*** Block opens ***

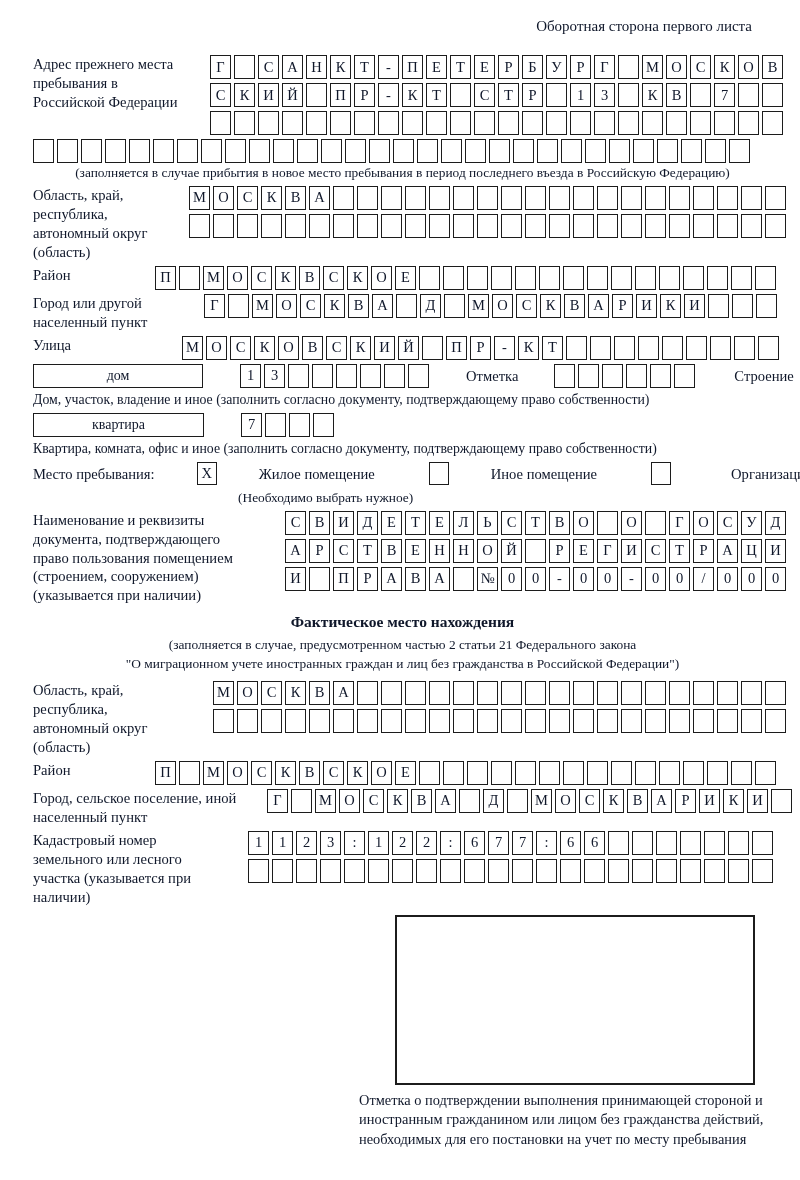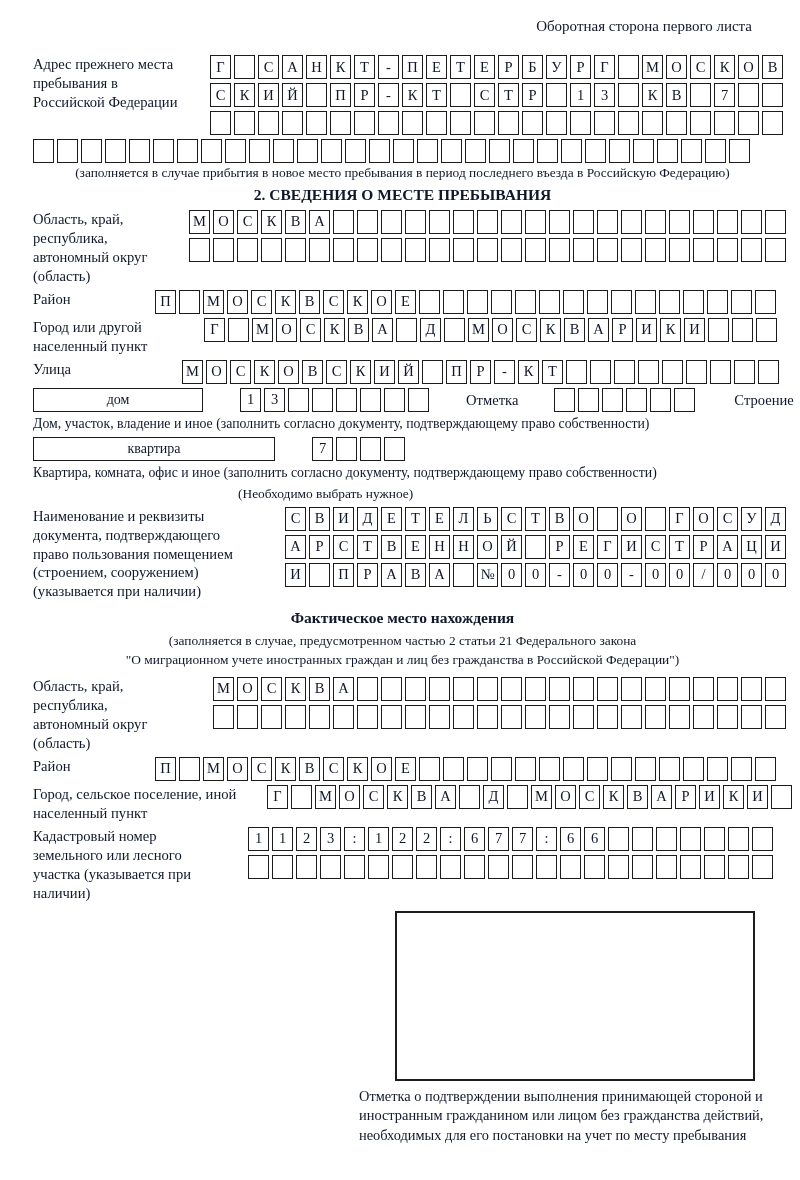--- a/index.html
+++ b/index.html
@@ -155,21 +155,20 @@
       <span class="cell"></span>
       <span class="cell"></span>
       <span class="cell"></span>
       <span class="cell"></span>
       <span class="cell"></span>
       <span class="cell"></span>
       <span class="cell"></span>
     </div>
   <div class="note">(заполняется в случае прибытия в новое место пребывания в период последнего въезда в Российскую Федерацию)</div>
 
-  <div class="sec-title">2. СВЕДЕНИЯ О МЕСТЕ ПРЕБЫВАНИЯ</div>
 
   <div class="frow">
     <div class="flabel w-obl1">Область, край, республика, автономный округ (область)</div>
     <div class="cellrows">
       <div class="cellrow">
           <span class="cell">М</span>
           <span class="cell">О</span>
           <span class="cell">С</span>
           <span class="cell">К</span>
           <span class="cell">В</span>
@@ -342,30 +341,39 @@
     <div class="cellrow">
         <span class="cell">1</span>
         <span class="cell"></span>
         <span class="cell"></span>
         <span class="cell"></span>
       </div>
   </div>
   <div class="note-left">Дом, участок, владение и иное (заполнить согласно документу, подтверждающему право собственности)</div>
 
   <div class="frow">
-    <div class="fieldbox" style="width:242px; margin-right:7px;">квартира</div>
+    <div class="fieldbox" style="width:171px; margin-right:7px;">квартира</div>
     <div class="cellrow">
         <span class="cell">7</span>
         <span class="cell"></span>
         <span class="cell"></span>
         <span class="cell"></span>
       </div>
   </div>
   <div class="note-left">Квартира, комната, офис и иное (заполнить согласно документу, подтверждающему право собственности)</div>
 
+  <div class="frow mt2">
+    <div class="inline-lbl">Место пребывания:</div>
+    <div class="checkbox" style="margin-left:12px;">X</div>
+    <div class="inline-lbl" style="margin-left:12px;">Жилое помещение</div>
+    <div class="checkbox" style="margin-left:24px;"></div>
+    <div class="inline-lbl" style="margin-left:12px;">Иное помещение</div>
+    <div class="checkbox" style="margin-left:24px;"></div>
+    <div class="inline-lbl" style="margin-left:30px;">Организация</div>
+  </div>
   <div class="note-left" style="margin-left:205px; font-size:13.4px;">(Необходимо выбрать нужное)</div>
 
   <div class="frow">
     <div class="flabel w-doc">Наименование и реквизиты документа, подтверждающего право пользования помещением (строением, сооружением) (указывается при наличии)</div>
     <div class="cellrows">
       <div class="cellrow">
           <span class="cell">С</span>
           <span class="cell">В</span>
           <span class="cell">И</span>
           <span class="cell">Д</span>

*** Block closes ***
*** Block opens ***

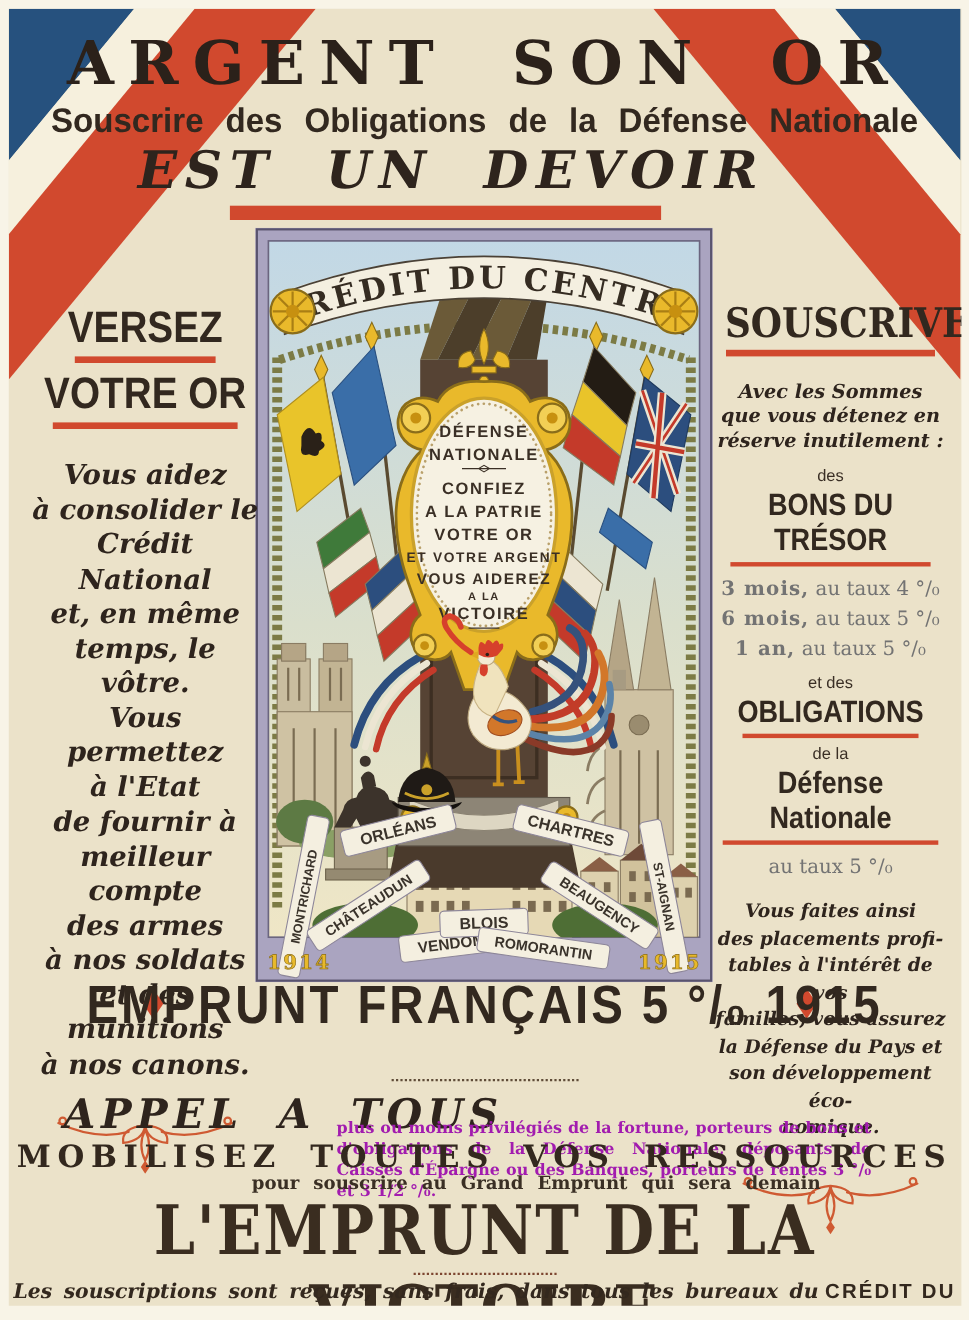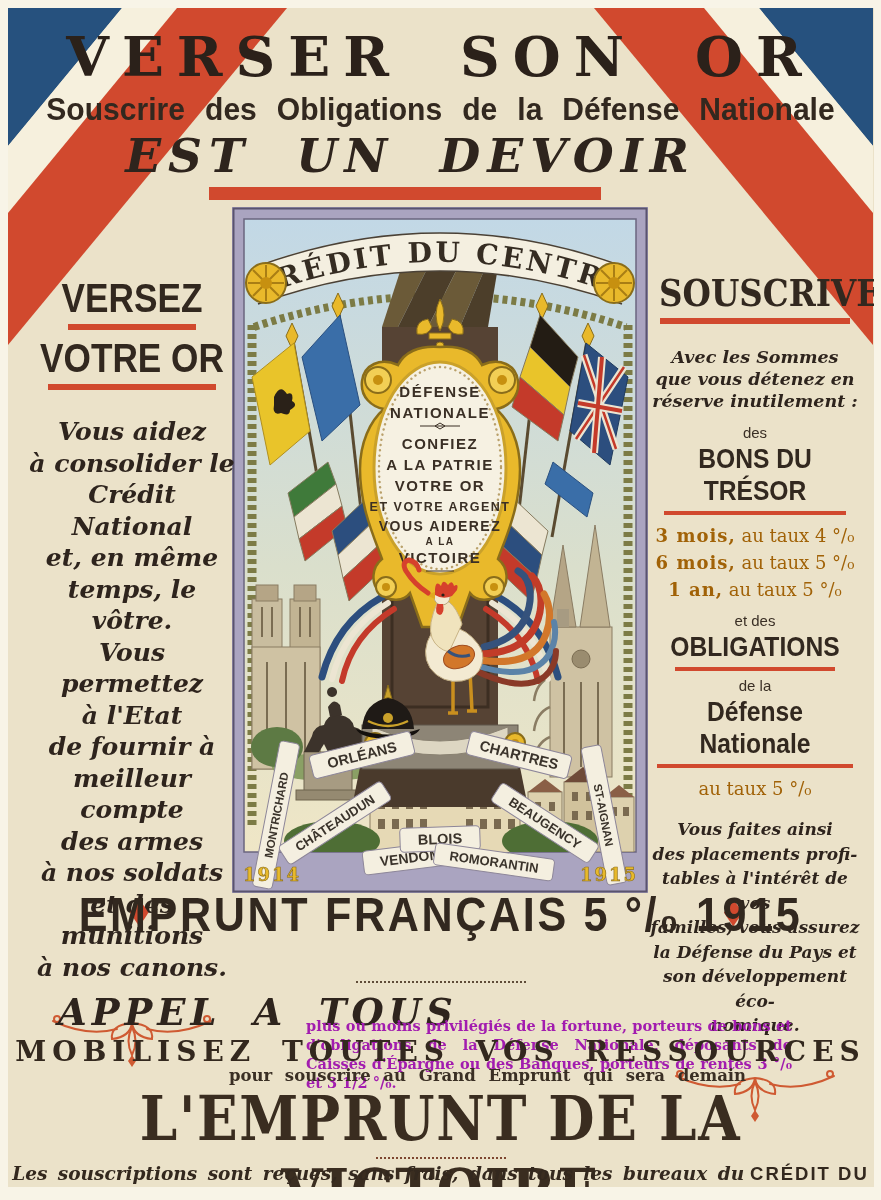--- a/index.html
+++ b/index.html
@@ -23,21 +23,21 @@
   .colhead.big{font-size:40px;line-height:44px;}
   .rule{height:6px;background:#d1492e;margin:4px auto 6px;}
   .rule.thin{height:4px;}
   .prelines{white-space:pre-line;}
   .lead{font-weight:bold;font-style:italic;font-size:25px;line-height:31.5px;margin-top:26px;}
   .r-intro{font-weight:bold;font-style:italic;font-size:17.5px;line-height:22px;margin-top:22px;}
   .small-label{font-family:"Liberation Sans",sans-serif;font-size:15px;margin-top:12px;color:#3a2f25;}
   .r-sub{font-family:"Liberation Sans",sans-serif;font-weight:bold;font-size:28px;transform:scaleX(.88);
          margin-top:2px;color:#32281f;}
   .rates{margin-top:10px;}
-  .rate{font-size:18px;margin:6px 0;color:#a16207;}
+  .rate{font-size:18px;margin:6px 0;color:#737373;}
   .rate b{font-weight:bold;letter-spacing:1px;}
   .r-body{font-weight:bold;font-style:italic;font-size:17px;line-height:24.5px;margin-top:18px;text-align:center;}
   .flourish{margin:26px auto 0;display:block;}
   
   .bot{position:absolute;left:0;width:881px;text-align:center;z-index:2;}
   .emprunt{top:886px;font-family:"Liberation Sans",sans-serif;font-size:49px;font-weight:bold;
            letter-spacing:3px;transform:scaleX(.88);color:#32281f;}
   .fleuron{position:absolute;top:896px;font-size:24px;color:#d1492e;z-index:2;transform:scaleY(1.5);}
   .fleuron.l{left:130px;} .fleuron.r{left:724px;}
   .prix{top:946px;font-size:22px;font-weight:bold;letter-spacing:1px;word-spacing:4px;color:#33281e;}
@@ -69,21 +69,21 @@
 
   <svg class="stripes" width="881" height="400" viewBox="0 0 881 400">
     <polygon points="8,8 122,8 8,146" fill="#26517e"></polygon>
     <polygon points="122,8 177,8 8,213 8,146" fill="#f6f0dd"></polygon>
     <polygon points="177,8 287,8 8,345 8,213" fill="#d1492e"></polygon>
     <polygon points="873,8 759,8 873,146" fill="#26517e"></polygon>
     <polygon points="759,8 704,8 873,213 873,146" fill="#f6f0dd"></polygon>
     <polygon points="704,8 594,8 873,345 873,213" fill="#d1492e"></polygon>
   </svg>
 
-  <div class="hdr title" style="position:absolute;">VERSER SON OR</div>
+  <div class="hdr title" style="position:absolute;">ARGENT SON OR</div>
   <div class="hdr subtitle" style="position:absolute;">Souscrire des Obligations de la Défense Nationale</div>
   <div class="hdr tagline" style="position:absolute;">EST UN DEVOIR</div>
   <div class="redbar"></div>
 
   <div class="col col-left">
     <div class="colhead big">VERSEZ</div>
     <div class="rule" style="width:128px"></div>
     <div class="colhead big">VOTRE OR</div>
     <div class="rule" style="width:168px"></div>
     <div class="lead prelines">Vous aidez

*** Block closes ***

▸ **What you have to do**
Pull every line containing the string "italic" out of the data above and copy it.

▸ **Task solution**
   .lead{font-weight:bold;font-style:italic;font-size:25px;line-height:31.5px;margin-top:26px;}
   .r-intro{font-weight:bold;font-style:italic;font-size:17.5px;line-height:22px;margin-top:22px;}
   .r-body{font-weight:bold;font-style:italic;font-size:17px;line-height:24.5px;margin-top:18px;text-align:center;}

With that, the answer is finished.